Review of Hello Again

Hello Again (I) (2017)
7/10
Hello Again ... Charmed, but Not Quite Seduced
27 February 2018
Michael John LaChiusa's musical Hello Again first came to Off-Broadway in 1993. Lachiusa's work is inspired by Arthur Schnitzer's play La Ronde from 1897, which examines five couples -- chambermaids, students, prostitutes and noblemen -- in 19th Century Vienna. The play is about human connection and sex, although the act itself is never shown. Indeed, in Schnitzer's script sex was referred to as "XXX," and it is left up to one's imagination if those letters are supposed to represent sexual explicitness, a series of tender kisses, or perhaps both. The story has an engaging hook -- a linked series of lovers, with one actor appearing in two roles, joining the players into a chain. The musical, brought to the screen by Mr. LaChiusa and director Tom Gustafson and screenwriter Cory Krueckeberg, does have some things going for it. The film has a lush, inviting look -- one is tempted to stretch out one character's futon or across the red elevator walls in one character's building and be swept away along with the lovers. In a film with these dual roles, the film nicely folds over on itself in places. One actor sliding on his shorts blends seamlessly with the same actor sliding on shorts decades later. A young man shyly tries on a bracelet during the Titanic's maiden voyage of 1912; that bracelet turns up on the wrist of the same actor in a New York disco in 1976.

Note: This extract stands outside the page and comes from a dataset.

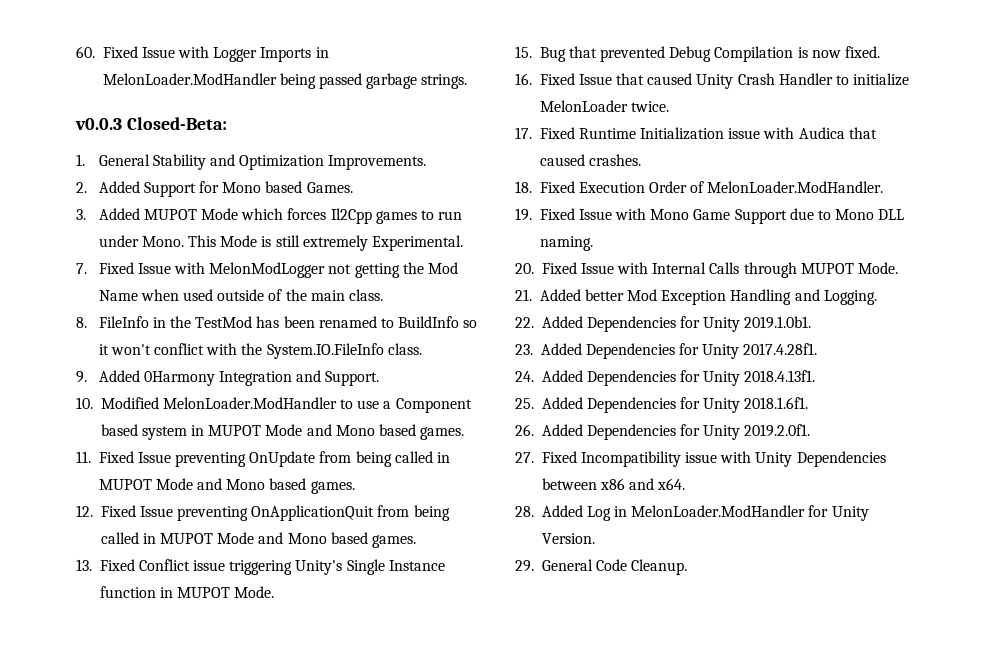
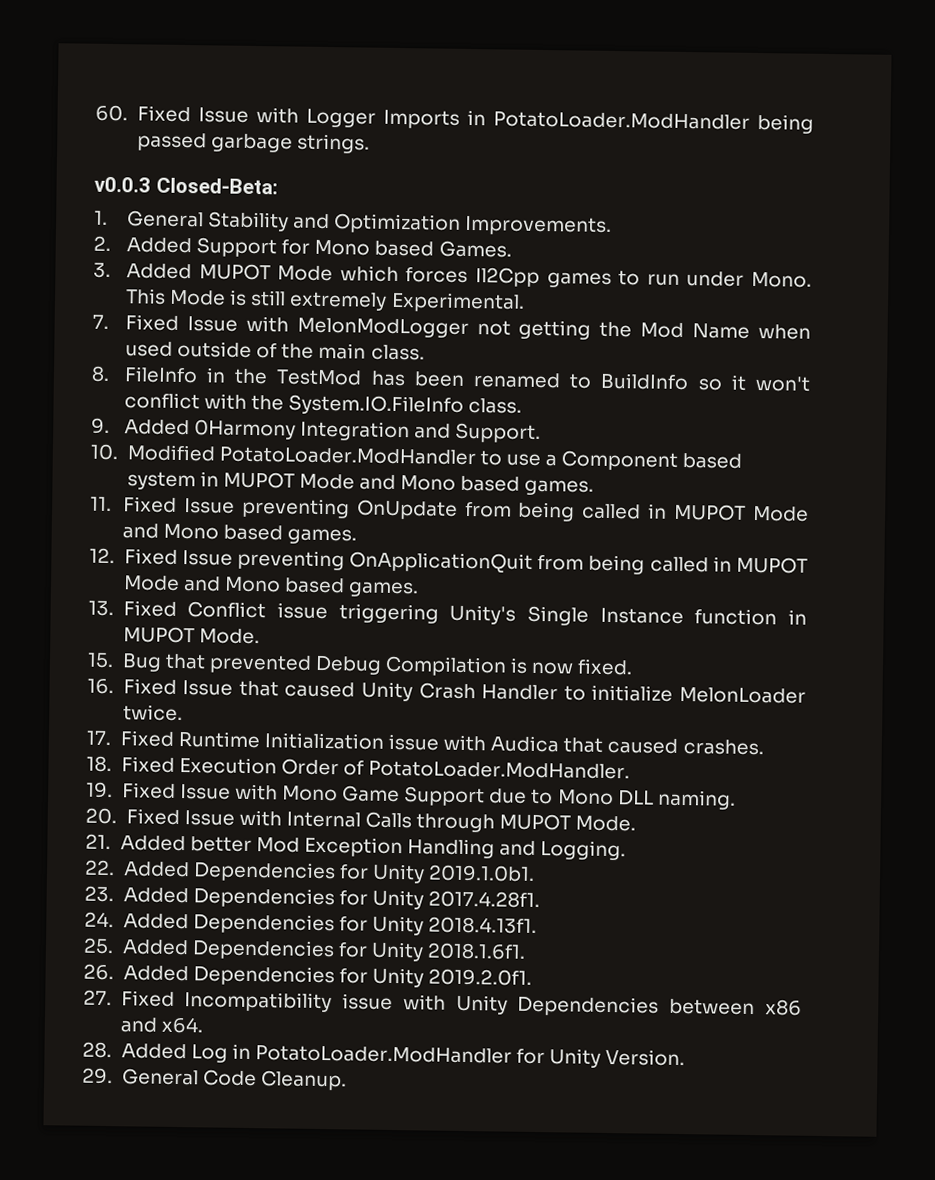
[102,73,277,85] MelonLoader.ModHandler -> [492,111,750,130] PotatoLoader.ModHandler
[162,397,337,409] MelonLoader.ModHandler -> [218,446,476,466] PotatoLoader.ModHandler
[707,181,884,193] MelonLoader.ModHandler. -> [368,760,631,780] PotatoLoader.ModHandler.
[631,505,806,517] MelonLoader.ModHandler -> [254,1045,512,1064] PotatoLoader.ModHandler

One thing that doesn't work, alas, is the music. Most of it just isn't very memorable, although some of it does work. The film's best song and pairing comes near the end. It features Audra MacDonald as "Sally," who is trying to seduce her lover, a senator named Ruth, played by Martha Plimpton. The decision to cast these two women opposite each other was inspired, for there is a wonderful contrast between the warmth of MacDonald and the coiled steel of Plimpton. Most of the characters in this musical are little more than types, but these two women feel alive. How did these women meet? What are their lives like, apart and together? What do they want? MacDonald, a Broadway star, answers this question when she sings her way through a quite fun musical number "Mistress of the Senator."

The pairing of Cheyenne Jackson and Tyler Blackburn also works well. Jackson plays Robert, a writer who picks up Tyler Blackburn's Jack in a New York disco in 1976. The couple manages to generate some heat -- I dare say a look from Mr. Jackson could spark even the soggiest of kindling. The score works reasonably well here, moving from a rock feeling at the start, as desire has been sparked, to something sweeter, when the couple entertains the idea that maybe, just maybe, this one night stand might go somewhere.

So, Hello Again is a good movie but a frustrating one. I found myself delighted at times, but also seeing the missed opportunities. Of course, this is how love works for some of us -- if we are lucky enough to find it in the first place.